-- Directions --
For the word "aufwendig", find each line in the entries where it occurs and copy that line.

•••••

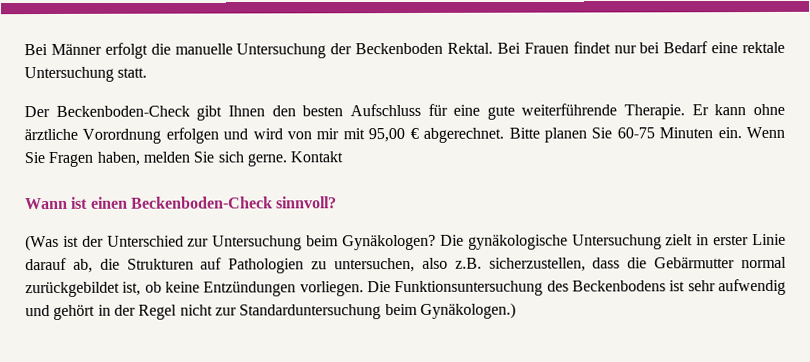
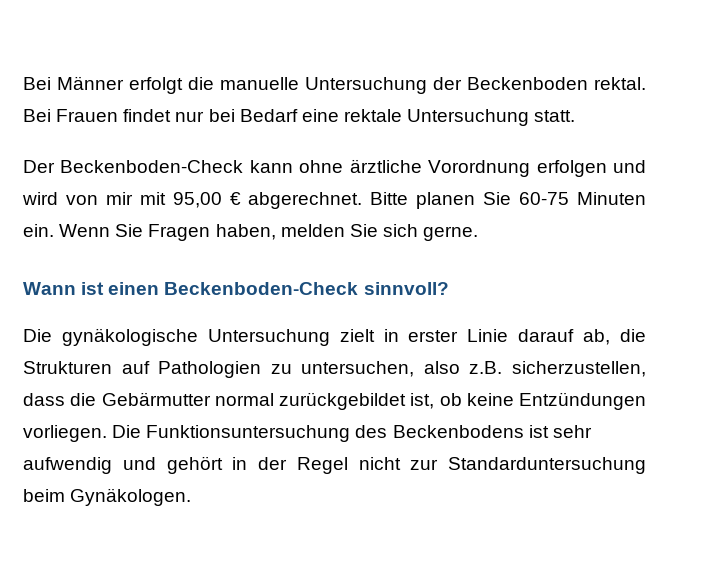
- Bei Männer erfolgt die manuelle Untersuchung der Beckenboden Rektal.
+ Bei Männer erfolgt die manuelle Untersuchung der Beckenboden rektal.
- Der Beckenboden-Check gibt Ihnen den besten Aufschluss für eine gute weiterführende Therapie. Er kann ohne ärztliche Vorordnung erfolgen und wird von mir mit 95,00 € abgerechnet.
+ Der Beckenboden-Check kann ohne ärztliche Vorordnung erfolgen und wird von mir mit 95,00 € abgerechnet.
- Kontakt
- (Was ist der Unterschied zur Untersuchung beim Gynäkologen?
- Die Funktionsuntersuchung des Beckenbodens ist sehr aufwendig und gehört in der Regel nicht zur Standarduntersuchung beim Gynäkologen.)
+ Die Funktionsuntersuchung des Beckenbodens ist sehr aufwendig und gehört in der Regel nicht zur Standarduntersuchung beim Gynäkologen.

•••••

-- Written response --
- Die Funktionsuntersuchung des Beckenbodens ist sehr aufwendig und gehört in der Regel nicht zur Standarduntersuchung beim Gynäkologen.)
+ Die Funktionsuntersuchung des Beckenbodens ist sehr aufwendig und gehört in der Regel nicht zur Standarduntersuchung beim Gynäkologen.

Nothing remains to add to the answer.